▶ **What this task involves**: How many lines in the records below contain the word "denk"? Answer with the number and nothing else.

Content starts

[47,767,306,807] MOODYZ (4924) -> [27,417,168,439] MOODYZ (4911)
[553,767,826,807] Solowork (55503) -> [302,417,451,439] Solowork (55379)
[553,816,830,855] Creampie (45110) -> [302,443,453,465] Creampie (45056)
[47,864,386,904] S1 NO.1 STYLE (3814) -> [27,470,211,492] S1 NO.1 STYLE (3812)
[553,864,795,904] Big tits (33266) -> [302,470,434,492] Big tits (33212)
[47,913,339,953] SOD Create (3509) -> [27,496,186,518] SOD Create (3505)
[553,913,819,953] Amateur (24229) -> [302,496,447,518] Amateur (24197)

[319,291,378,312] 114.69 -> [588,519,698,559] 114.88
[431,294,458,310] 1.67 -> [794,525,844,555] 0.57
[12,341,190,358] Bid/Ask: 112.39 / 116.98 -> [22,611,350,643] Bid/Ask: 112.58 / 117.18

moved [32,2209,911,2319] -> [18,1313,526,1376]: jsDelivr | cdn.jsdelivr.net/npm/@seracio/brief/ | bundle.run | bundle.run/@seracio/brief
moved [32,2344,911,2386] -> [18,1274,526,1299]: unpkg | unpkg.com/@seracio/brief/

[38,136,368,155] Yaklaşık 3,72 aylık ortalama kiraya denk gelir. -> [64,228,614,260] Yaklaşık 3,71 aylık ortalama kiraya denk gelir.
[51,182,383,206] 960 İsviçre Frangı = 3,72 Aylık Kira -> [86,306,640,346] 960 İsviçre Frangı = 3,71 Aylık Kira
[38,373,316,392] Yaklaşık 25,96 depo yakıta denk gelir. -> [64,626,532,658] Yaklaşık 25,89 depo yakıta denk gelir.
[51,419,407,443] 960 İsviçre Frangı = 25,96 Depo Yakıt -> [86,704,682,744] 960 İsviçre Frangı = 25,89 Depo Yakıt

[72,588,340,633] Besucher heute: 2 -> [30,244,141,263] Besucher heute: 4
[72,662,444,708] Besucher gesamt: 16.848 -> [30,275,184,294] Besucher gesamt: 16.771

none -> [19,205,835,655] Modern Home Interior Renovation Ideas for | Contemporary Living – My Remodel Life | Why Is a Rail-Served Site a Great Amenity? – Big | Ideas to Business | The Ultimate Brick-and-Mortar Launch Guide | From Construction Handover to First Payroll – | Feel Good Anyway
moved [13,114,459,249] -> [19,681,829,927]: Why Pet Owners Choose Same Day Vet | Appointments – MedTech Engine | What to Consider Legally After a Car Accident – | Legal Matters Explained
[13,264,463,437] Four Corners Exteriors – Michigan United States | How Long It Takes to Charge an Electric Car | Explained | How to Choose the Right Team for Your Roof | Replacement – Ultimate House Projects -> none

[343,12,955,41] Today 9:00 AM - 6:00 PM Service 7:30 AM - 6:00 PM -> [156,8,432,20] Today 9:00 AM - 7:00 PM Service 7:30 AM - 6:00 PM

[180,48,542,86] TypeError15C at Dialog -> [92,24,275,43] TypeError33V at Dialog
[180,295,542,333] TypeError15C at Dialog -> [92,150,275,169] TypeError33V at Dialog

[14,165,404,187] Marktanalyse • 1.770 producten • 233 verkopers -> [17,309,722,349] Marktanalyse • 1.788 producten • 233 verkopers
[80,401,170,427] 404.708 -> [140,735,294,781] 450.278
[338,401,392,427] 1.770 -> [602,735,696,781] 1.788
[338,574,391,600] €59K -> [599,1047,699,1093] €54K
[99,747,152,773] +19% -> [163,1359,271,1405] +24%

Content ends

▶ **Output**: 2